3. SCOTUS has had enough of Obama Imperialism.
As the applicants for the stay noted in their brief: After SCOTUS ruled in 2015 that EPA was abusing its rule-making authority under the Clean Air Act, the EPA bragged on its own blog that the decision was moot. EPA knew that industry would be compelled to operate under the assumption that the rule would be upheld. To do otherwise was foolish -- not only from a business stand-point (can’t be caught flat-footed compared to competitors), but a legal one (we’ll be liable if we don’t comply by the deadline). In other words, EPA spiked the football and said, explicitly, that SCOTUS doesn’t matter --
In short, EPA extracted ‘nearly $10 billion a year’ in compliance from power plants before this Court could even review the rule… Where did power plants get that $10 billion? From you and me, the consumers of electricity. Obama’s Clean Power Plan is not a rule that punishes Big Energy corporations. It’s a rule that punishes you and me, the consumers of the energy we need to live. Remember that the next time you plug in your iPhone or hear your heat pump kick in.
A rule as sweeping, significant, and expensive to consumers as the Clean Power Plan must originate in Congress, duly pass, and be signed by the president. Or, if part of a treaty, it must be submitted to and approved by the Senate. I think we can now expect (or at least hope) that SCOTUS will finally uphold that basic constitutional principle. We should hope Justice Antonin Scalia gets to write the majority opinion, and not merely contribute a biting concurring opinion. This decision needs to really sting. Not to get our hopes up, but this is shaping up to be a very rare judicial victory for the rule of law over the rule of bureaucrats and an imperial president. But we need many, many more to turn the ship of state even remotely toward Constitutional governance after eight years of Obama’s rule-by-decree.
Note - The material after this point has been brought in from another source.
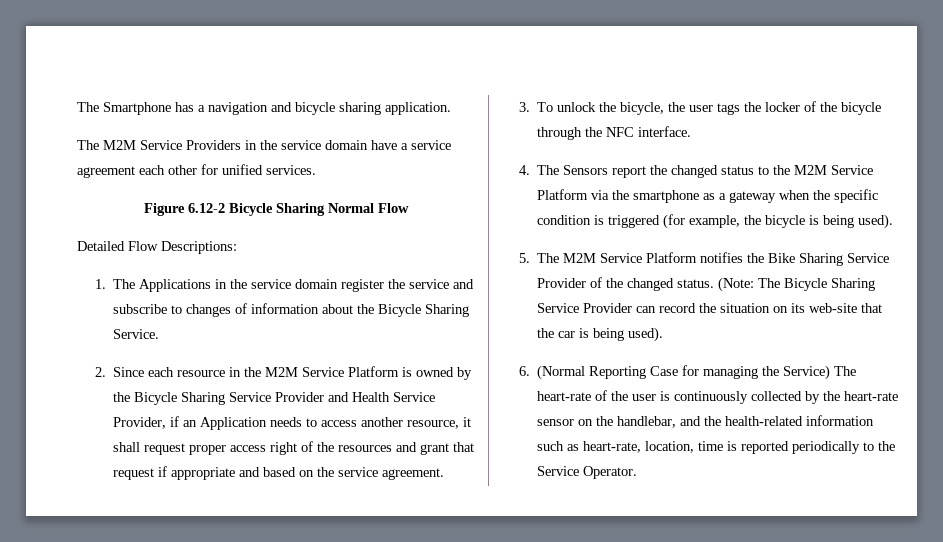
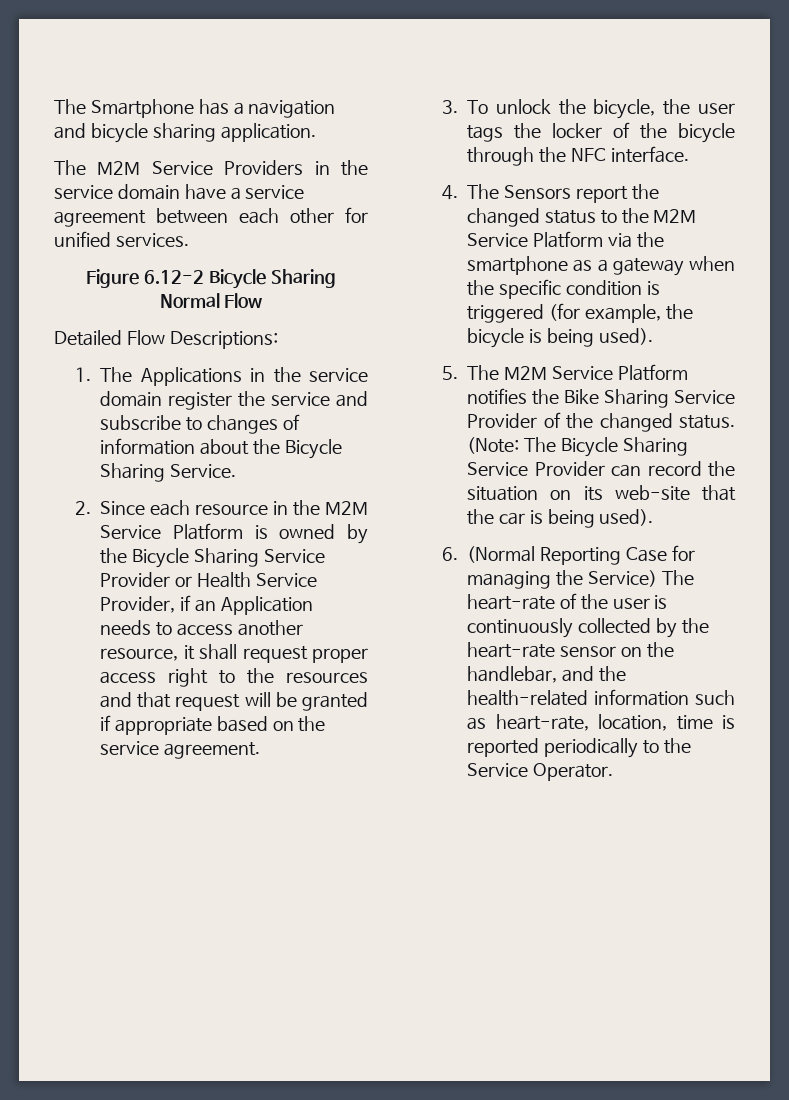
- The M2M Service Providers in the service domain have a service agreement each other for unified services.
+ The M2M Service Providers in the service domain have a service agreement between each other for unified services.
- 2. Since each resource in the M2M Service Platform is owned by the Bicycle Sharing Service Provider and Health Service Provider, if an Application needs to access another resource, it shall request proper access right of the resources and grant that request if appropriate and based on the service agreement.
+ 2. Since each resource in the M2M Service Platform is owned by the Bicycle Sharing Service Provider or Health Service Provider, if an Application needs to access another resource, it shall request proper access right to the resources and that request will be granted if appropriate based on the service agreement.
This is to be sure a big step in the right direction, but to keep this from being an anomaly -- to halt and reverse the administrative state (the Leviathan fourth branch, if you will) we need to elect Congresses that retake their authority by passing bills which grant only limited discrete powers to the federal bureaucracy, presidents who respect the right of the governed to have their views respected and their interests, including their interest in the predictability of law, protected, and a judiciary which stops the inexorable overreaching of the federal administrative state.
With the news that Justice Scalia has died this weekend, reining in the Administrative state will become even harder and the outcome of the general election of even greater import. At a minimum Congress must not even consider rubber stamping an Obama-picked successor to the Court. It must seriously examine any nominee's position on reducing the power of the bureaucracy and reject anyone who won't follow in Scalia's path.